CMS will verify the submission, including requesting additional information and requiring cooperation from the disclosing party to provide information that may be subject to the attorney-client or attorney work product privileges. CMS notes that the extent of its verification effort will depend, in large part, upon the quality and thoroughness of the submissions received.

Payments, Cooperation and Factors Considered in Reducing the Amounts Owed

CMS will not accept payments of presumed overpayments determined by the disclosing party prior to the completion of CMS’s inquiry because of its interest in verifying the information provided by a disclosing party. The SRDP encourages the disclosing party to place the funds in an interest-bearing escrow account to ensure adequate resources have been set aside to repay amounts owed.

If a disclosing party is subject to a corporate integrity or certification of compliance agreement with the OIG, the party must continue to comply with any disclosure of reportable event requirements under such an agreement. However, if a reportable event solely relates to a Stark Law issue, the disclosure should be made under the SRDP with a copy to the OIG.

Throughout the entire disclosure process, the disclosing party’s diligence and good faith cooperation is essential. If a disclosing party fails to work in good faith with CMS, CMS will consider the lack of cooperation when it assesses the appropriate resolution of the matter. Further, if a disclosing party provides false or misleading information, or intentionally omits relevant information, CMS may refer the matter to the DOJ or other appropriate agencies.

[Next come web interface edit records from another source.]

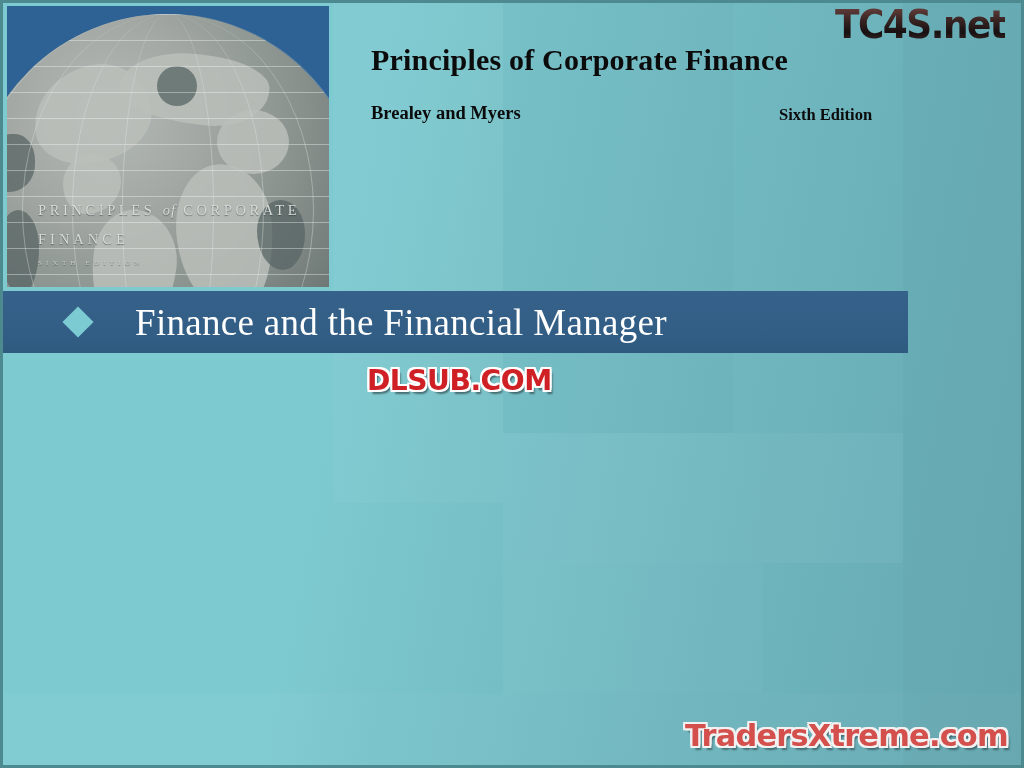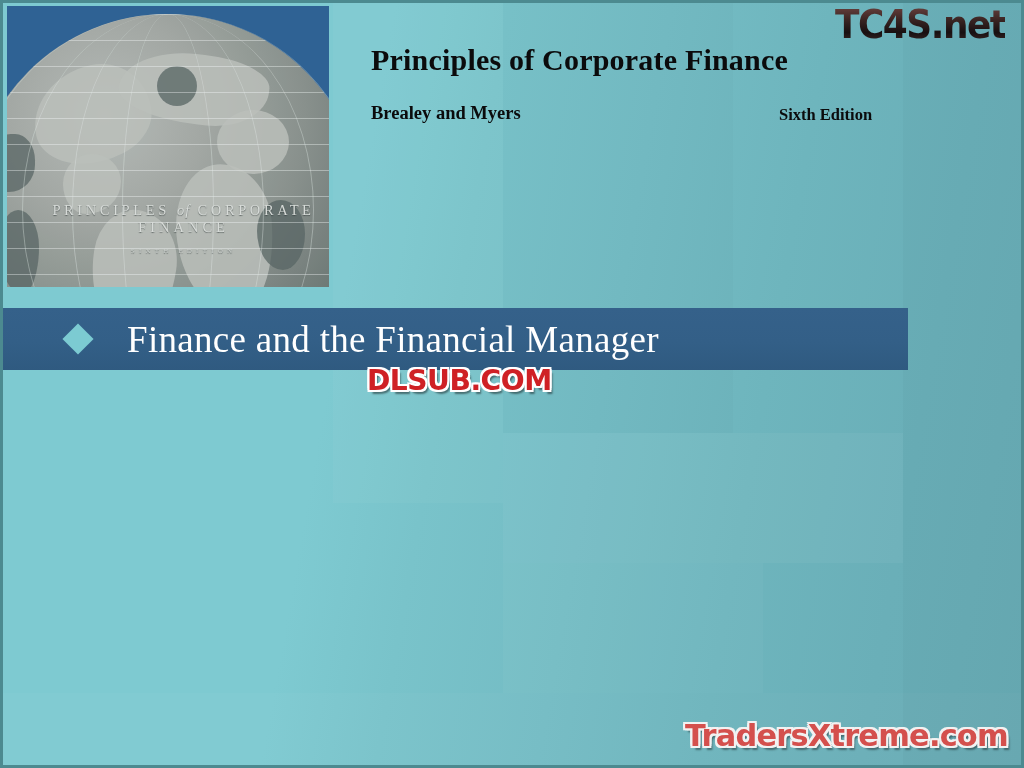"PRINCIPLES of CORPORATE" #cover-type { text-align: center -> none }
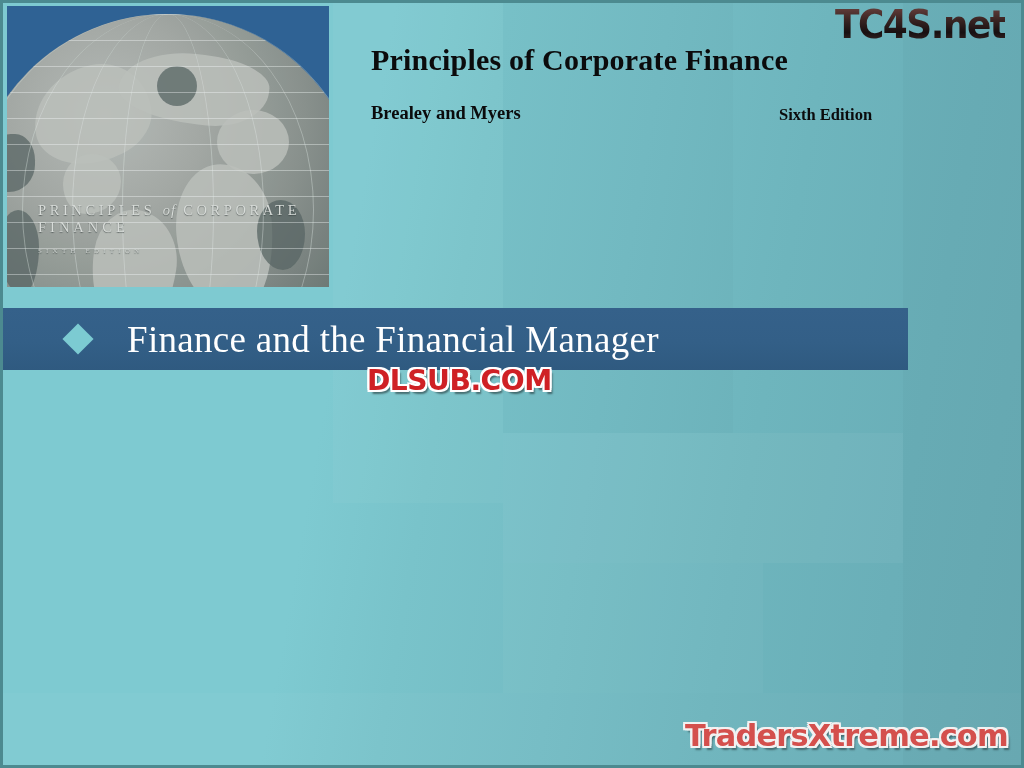"FINANCE" #cover-line2 { margin-top: 0 -> 12px }
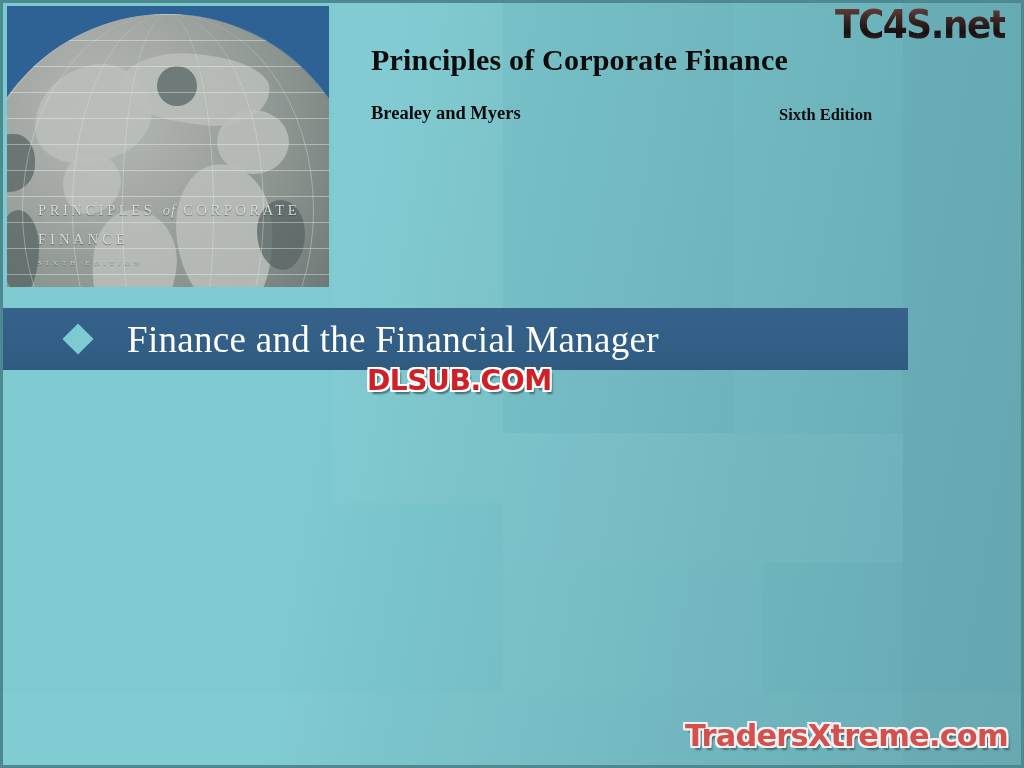"Finance and the Financial Manager" #title-banner { gap: none -> 8px; top: 305px -> 288px }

The SRDP sets forth factors that CMS may consider in reducing amounts otherwise owed:

  • The nature and extent of the illegal or improper practice;
  • The timeliness of the self-disclosure;
  • The cooperation of the disclosing party in providing additional information;
  •  The litigation risk associated with the disclosure; and
  •  The financial position of the disclosing party.

Further, CMS will make determinations on an individual, facts and circumstances basis for each disclosure.

Conclusion

The SRDP does not address all questions that providers may have regarding self-referral disclosures (eg, SRDP does not address how CMS will handle technical violations such as expired agreements or missing signatures). However, the SRDP does provide healthcare providers with a summary of its requirements for disclosing violations of the physician self-referral law. Because of the risks associated with making the disclosure, it remains to be seen whether the SDRP will be utilized by providers with any frequency. Regardless, it highlights the need for healthcare providers to review physician agreements and assess their compliance with the physician self-referral law.